Após cerca de quatro anos de crise do custo de vida, a vida ainda é extremamente difícil para os idosos com rendimentos fixos muito escassos.
A inflação pode estar em baixa em comparação com antes, mas o impacto cumulativo de todos os aumentos nas contas de serviços públicos e de alimentação ao longo dos últimos anos está a afectar-nos duramente hoje e todos os dias.
Também ouvimos frequentemente relatos de reformados que foram frugais ao longo da sua vida profissional e que esperavam desfrutar de uma reforma confortável, mas que agora descobrem que o seu planeamento cuidadoso foi sobrecarregado pelos aumentos de preços em todo o lado, deixando-os numa situação difícil.

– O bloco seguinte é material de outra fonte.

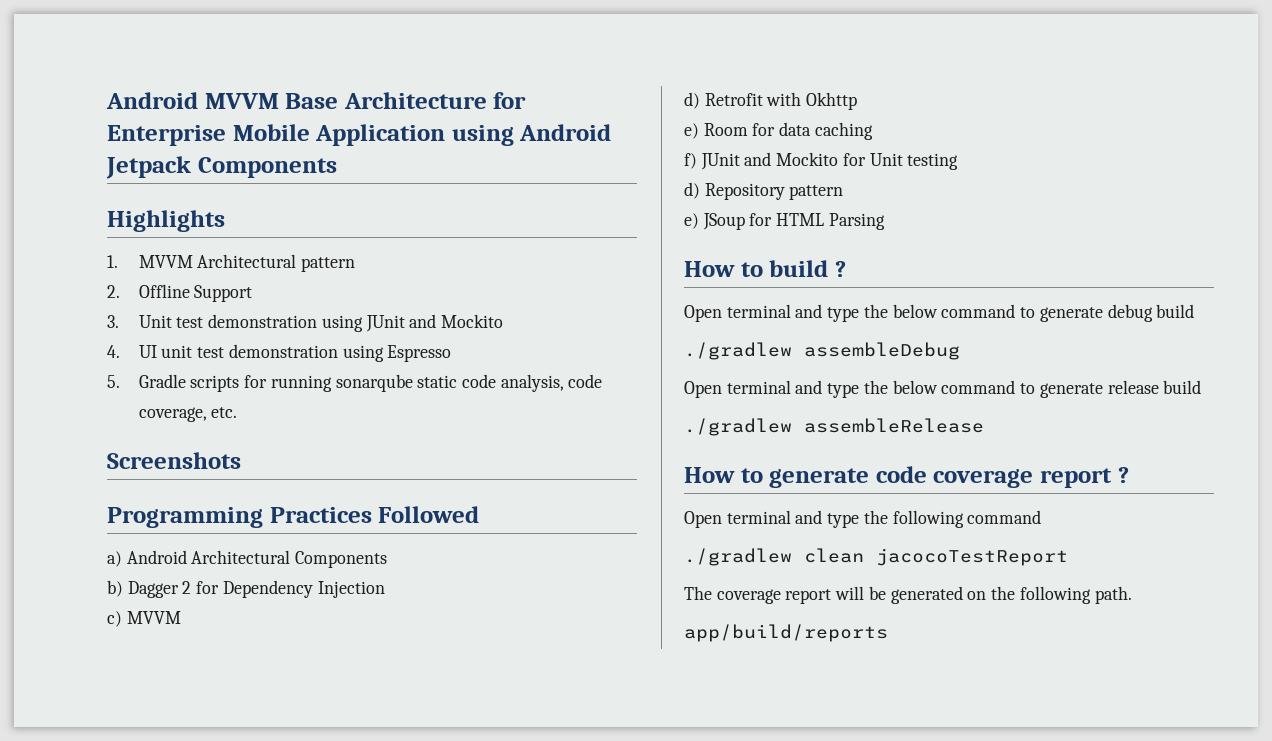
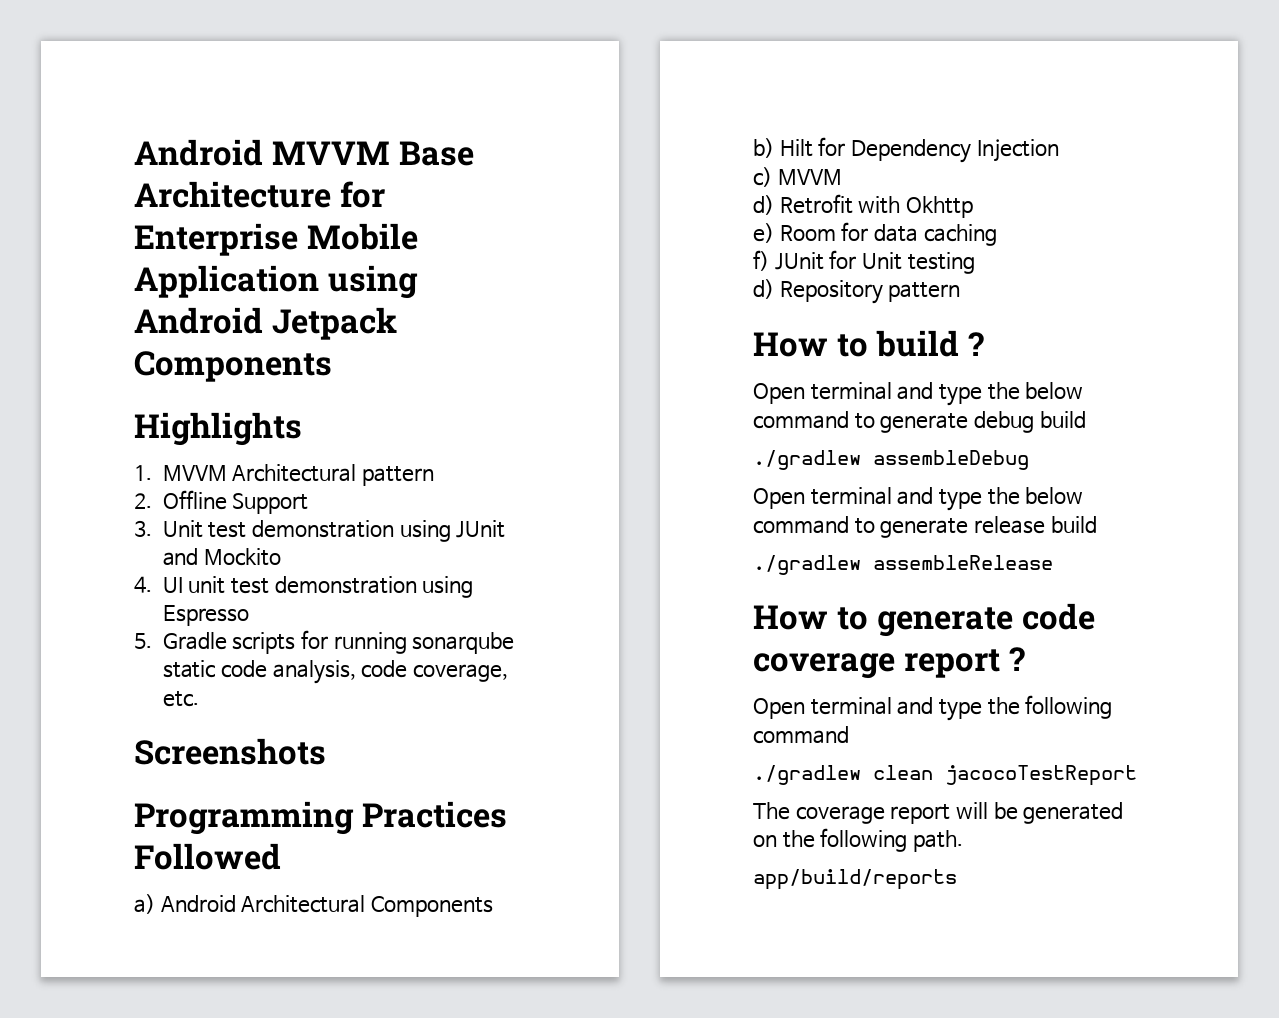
[127,581,192,598] Dagger 2 -> [779,139,813,157] Hilt
[744,152,839,166] and Mockito -> (824, 261) none
[684,213,885,230] // e) JSoup for HTML Parsing -> (961, 292) none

Sem o bloqueio triplo, a situação teria sido ainda pior – uma repreensão àqueles que dizem que esta política crucial deveria desaparecer agora – mas a verdade é que o bloqueio triplo não é suficiente por si só para evitar que 1,9 milhões de idosos vivam na pobreza no Reino Unido, o equivalente a quase um em cada cinco de todos os maiores de 65 anos.
Muitos deles são obrigados a recorrer a manter o aquecimento baixo ou desligado durante os períodos de inverno, limitando as refeições, eliminando coisas não essenciais, como pequenas indulgências ocasionais, e não tomar duche ou banho todos os dias: uma existência triste que também pode prejudicar a sua saúde física e mental.
E as soluções? Pensões estatais mais generosas, um esforço real do governo para garantir benefícios adicionais vitais, tais como créditos de pensão para pessoas idosas que deles necessitam desesperadamente, e garantia de acordos baratos em energia e outros serviços públicos, para reduzir custos. Está dentro do poder do Governo agir.